Problem to solve: The lines below are to be quoted exactly, from the first through the one that contains "<span>Measure</span>".

------------------------------------------------

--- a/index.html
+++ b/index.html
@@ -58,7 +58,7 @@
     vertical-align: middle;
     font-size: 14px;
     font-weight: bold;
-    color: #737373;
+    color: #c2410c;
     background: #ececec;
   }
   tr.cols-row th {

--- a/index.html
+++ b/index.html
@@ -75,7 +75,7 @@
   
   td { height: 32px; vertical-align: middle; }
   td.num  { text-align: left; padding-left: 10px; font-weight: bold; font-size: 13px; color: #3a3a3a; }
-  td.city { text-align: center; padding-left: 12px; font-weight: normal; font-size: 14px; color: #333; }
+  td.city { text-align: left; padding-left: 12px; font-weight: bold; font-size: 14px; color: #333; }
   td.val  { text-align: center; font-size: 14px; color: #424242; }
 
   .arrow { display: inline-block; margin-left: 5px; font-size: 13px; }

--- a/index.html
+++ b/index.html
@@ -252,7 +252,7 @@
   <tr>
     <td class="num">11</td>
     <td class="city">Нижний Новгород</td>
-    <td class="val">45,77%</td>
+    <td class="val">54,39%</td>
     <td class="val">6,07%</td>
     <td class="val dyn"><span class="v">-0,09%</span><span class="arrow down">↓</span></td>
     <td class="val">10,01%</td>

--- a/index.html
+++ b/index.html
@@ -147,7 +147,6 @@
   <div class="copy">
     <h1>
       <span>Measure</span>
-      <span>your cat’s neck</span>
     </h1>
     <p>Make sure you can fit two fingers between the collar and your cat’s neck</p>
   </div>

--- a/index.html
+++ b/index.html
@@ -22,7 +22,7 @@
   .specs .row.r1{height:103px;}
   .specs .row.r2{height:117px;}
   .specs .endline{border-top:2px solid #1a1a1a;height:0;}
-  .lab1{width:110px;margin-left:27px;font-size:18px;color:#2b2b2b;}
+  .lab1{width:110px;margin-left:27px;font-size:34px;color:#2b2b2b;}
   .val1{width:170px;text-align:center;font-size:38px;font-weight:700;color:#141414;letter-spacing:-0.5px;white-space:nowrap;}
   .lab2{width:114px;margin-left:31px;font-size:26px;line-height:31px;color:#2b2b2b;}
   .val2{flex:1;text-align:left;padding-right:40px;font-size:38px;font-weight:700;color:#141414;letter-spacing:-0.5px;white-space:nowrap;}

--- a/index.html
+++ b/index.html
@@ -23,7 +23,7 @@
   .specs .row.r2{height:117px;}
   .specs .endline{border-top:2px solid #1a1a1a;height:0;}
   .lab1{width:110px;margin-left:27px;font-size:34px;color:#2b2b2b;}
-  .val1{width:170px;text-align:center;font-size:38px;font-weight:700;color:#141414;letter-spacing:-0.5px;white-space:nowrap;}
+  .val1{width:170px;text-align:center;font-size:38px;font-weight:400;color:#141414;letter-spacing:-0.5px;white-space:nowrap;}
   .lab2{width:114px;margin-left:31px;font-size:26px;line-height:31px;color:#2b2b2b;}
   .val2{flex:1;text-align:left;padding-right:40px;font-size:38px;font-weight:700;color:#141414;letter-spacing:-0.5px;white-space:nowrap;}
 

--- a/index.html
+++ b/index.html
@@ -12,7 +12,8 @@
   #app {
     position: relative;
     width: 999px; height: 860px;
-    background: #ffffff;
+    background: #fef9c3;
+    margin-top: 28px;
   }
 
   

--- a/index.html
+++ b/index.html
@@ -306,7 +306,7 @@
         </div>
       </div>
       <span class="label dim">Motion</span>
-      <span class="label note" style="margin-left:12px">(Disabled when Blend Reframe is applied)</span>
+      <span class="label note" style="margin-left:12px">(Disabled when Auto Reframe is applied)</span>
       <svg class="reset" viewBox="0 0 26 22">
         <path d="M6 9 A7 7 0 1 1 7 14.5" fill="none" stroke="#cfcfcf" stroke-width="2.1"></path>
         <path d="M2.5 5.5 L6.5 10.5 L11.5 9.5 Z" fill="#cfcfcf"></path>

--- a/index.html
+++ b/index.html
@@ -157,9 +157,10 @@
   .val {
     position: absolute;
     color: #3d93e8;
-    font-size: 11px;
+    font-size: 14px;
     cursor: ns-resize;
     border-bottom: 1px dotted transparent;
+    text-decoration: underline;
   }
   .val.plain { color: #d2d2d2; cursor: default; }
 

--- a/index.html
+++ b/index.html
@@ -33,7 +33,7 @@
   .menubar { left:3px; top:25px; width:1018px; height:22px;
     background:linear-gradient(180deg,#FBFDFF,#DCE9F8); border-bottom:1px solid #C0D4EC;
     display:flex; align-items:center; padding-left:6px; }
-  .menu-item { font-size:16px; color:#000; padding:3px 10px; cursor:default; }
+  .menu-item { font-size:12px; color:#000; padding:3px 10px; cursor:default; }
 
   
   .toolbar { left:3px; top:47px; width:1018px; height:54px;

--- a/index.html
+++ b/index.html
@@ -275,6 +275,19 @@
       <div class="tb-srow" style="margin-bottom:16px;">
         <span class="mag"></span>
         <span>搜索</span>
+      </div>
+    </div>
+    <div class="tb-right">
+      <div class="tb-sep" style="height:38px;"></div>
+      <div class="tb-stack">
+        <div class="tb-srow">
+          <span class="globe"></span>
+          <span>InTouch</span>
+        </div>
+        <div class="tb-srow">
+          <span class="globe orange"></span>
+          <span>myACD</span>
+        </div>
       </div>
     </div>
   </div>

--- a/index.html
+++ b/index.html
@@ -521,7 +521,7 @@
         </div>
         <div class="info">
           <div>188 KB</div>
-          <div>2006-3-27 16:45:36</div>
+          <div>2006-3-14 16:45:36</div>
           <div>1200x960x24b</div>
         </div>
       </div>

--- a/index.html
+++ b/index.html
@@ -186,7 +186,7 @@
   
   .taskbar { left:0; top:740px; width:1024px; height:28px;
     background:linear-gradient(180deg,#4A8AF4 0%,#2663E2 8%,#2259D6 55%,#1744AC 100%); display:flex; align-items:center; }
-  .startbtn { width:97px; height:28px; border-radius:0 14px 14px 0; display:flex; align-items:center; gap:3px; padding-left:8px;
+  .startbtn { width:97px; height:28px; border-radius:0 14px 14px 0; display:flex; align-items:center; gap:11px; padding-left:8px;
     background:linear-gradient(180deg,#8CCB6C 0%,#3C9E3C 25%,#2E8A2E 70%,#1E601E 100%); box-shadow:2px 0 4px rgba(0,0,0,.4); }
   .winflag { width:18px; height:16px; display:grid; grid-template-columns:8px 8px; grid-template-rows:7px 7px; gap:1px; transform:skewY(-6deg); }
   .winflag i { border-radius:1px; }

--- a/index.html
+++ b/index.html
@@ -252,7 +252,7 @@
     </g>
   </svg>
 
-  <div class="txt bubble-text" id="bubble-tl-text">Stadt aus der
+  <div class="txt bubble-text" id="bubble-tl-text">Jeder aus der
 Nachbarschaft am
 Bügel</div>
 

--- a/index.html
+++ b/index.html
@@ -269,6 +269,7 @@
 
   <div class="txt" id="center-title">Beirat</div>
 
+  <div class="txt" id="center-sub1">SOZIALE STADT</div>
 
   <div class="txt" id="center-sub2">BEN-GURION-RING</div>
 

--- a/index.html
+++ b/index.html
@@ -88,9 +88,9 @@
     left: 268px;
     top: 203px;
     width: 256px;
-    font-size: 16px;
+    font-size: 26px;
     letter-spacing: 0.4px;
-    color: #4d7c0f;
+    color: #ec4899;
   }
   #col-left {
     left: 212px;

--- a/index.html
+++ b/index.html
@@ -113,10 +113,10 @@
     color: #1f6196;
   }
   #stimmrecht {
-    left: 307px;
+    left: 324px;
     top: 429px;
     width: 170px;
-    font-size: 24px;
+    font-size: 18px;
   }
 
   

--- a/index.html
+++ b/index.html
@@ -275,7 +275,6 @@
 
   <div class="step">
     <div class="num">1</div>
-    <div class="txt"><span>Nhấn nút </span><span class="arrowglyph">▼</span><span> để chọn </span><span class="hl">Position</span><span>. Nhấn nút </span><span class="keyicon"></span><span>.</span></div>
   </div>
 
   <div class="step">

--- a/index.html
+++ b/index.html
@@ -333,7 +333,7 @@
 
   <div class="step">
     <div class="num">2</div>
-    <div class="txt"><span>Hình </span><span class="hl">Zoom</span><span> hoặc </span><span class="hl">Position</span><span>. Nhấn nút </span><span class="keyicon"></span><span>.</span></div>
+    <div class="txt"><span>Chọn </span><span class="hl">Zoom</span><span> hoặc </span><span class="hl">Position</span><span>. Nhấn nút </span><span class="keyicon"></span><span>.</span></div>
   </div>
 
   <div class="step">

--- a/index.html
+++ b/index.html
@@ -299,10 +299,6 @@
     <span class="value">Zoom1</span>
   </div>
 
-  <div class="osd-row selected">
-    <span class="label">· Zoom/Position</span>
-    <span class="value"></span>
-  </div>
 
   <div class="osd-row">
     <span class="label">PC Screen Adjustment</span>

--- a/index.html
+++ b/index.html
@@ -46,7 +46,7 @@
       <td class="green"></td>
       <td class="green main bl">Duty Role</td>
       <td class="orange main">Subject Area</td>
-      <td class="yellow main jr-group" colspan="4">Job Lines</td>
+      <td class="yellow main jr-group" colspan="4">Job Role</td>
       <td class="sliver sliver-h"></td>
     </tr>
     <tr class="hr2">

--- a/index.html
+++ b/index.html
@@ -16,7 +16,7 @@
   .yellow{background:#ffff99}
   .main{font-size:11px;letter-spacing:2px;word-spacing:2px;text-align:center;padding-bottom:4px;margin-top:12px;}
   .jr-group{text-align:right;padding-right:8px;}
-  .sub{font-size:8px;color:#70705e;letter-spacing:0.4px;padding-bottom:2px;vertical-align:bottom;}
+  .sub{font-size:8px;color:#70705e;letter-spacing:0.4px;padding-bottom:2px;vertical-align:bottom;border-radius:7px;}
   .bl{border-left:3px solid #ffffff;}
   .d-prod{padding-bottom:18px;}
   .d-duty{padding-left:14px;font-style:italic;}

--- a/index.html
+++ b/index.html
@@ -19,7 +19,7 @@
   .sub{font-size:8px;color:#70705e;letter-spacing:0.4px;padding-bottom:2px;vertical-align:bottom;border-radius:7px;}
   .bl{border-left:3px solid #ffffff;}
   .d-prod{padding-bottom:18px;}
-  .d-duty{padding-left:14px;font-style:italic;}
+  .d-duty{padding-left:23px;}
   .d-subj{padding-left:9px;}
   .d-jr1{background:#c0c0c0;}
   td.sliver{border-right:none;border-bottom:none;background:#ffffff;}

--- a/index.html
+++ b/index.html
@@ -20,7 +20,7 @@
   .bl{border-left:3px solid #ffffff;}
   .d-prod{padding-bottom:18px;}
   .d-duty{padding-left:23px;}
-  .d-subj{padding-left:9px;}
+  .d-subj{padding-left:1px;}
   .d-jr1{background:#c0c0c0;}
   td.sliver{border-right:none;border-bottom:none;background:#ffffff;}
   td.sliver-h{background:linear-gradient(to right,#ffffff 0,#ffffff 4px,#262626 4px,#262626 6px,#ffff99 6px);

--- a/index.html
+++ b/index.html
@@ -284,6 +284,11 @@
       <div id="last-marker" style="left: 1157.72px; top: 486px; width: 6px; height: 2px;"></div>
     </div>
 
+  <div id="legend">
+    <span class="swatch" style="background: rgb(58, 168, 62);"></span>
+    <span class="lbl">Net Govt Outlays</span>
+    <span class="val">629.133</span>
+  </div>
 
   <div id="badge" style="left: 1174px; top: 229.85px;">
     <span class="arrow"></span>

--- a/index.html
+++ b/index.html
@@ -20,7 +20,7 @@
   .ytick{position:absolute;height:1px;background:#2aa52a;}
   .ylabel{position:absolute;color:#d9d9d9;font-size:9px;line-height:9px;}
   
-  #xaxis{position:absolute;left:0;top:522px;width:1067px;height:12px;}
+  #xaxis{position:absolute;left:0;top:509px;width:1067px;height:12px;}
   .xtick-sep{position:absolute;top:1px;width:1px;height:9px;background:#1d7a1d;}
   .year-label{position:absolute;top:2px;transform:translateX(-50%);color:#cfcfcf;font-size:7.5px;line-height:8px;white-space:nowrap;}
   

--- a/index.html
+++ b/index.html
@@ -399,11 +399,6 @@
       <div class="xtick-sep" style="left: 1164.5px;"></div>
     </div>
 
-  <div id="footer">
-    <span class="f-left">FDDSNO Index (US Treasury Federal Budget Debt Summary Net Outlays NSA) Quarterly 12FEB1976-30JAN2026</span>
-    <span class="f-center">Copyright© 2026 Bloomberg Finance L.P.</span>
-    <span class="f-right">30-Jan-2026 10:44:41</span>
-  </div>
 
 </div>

------------------------------------------------

Task solution:
--- a/index.html
+++ b/index.html
@@ -58,7 +58,7 @@
     vertical-align: middle;
     font-size: 14px;
     font-weight: bold;
-    color: #737373;
+    color: #c2410c;
     background: #ececec;
   }
   tr.cols-row th {

--- a/index.html
+++ b/index.html
@@ -75,7 +75,7 @@
   
   td { height: 32px; vertical-align: middle; }
   td.num  { text-align: left; padding-left: 10px; font-weight: bold; font-size: 13px; color: #3a3a3a; }
-  td.city { text-align: center; padding-left: 12px; font-weight: normal; font-size: 14px; color: #333; }
+  td.city { text-align: left; padding-left: 12px; font-weight: bold; font-size: 14px; color: #333; }
   td.val  { text-align: center; font-size: 14px; color: #424242; }
 
   .arrow { display: inline-block; margin-left: 5px; font-size: 13px; }

--- a/index.html
+++ b/index.html
@@ -252,7 +252,7 @@
   <tr>
     <td class="num">11</td>
     <td class="city">Нижний Новгород</td>
-    <td class="val">45,77%</td>
+    <td class="val">54,39%</td>
     <td class="val">6,07%</td>
     <td class="val dyn"><span class="v">-0,09%</span><span class="arrow down">↓</span></td>
     <td class="val">10,01%</td>

--- a/index.html
+++ b/index.html
@@ -147,7 +147,6 @@
   <div class="copy">
     <h1>
       <span>Measure</span>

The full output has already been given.